LAS VEGAS (AP) - A nearly $2 billion Las Vegas football stadium will be completed on budget and on time for the NFL’s relocated Raiders, project and team officials insisted Thursday, including behind-schedule installation of the translucent roof of the shiny 65,000-seat venue.
All 54,000 ticket reservations have sold out, and Raiders President Marc Badain told the Las Vegas Stadium Authority Board that information buyers have shared shows 60% are from Nevada. Most of the other 40% are from California. Costs for the reservations, dubbed personal seat licenses, ranged from $500 to $75,000.
“The support has been overwhelming,” Badain said of sales that topped estimates by $228 million.
The extra money is being used to help fund high-speed internet connectivity and more than 2,000 dynamic video screens and signs at the facility now named Allegiant Stadium.
Don Webb, of Las Vegas Stadium Co. LLC, bristled at what he termed “unfortunate” recent headlines about a delay hoisting the roof into place. He said the failure of several bolts on a truss structure caused no injuries or damage but prompted a new inspection; replacement of the broken parts; and reinstallation as a precaution of 1,700 other bolts in more than 100 similar connections.
“Because Allegiant Stadium is an enormous high-profile project with unprecedented public scrutiny, any construction hiccup becomes exaggerated throughout social media and the press,” Webb said. “During the ordinary course of building anything, not everything always falls into place as smoothly as planned.”
Regular work has resumed, Webb told board members, and the roof will be installed in May instead of April.
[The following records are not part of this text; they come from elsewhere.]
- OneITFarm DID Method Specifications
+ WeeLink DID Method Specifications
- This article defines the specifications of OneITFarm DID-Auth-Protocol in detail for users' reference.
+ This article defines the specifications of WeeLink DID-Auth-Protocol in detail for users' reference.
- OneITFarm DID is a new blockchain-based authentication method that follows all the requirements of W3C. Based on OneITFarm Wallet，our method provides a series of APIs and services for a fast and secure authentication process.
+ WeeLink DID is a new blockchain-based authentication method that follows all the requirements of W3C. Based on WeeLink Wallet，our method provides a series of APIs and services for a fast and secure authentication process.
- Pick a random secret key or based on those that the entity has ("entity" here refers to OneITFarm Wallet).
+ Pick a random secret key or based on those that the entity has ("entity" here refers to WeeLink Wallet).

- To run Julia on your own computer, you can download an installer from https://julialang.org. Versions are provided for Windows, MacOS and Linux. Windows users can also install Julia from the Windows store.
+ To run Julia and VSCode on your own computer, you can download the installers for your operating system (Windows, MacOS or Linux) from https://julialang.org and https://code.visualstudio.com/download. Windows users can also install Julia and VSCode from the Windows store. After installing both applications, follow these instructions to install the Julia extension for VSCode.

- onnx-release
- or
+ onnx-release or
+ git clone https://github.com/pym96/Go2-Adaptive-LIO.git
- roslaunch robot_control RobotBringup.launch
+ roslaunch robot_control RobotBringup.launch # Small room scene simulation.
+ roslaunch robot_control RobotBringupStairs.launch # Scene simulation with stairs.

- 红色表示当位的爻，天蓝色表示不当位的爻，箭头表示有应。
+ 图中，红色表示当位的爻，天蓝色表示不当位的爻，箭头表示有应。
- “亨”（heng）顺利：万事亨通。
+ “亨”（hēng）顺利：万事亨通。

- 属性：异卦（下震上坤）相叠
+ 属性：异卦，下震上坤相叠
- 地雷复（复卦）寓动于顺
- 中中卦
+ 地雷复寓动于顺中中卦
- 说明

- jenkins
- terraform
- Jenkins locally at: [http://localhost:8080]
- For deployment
“On schedule and on budget,” authority analyst Jeremy Aguero said, repeating several times the July 31 target date during his financial overview of the $1.97 billion project. The University of Nevada, Las Vegas football team is scheduled to play there Aug. 29, Sept. 5 and Sept. 12. The Raiders home opening game has not been scheduled.
Aguero and Webb each noted the number of hard-hat workers at the site just off the Las Vegas Strip has swelled to 2,000, now working six-day weeks.
Badain said the team is spending $50 million to reserve parking spaces, just not in one large lot, and seat license customer surveys suggest supply will “significantly” exceed demand.
Projections are that 12,000 spots are needed, the team president said, and the Raiders have secured commitments for 15,000 of the 30,000 vehicle spots identified in walking and shuttle distance.
Some 7,000 parking spaces could be available for fan pregame tailgating gatherings, which Badain said will be “encouraged, available and … part of the game-day experience for the Raiders.”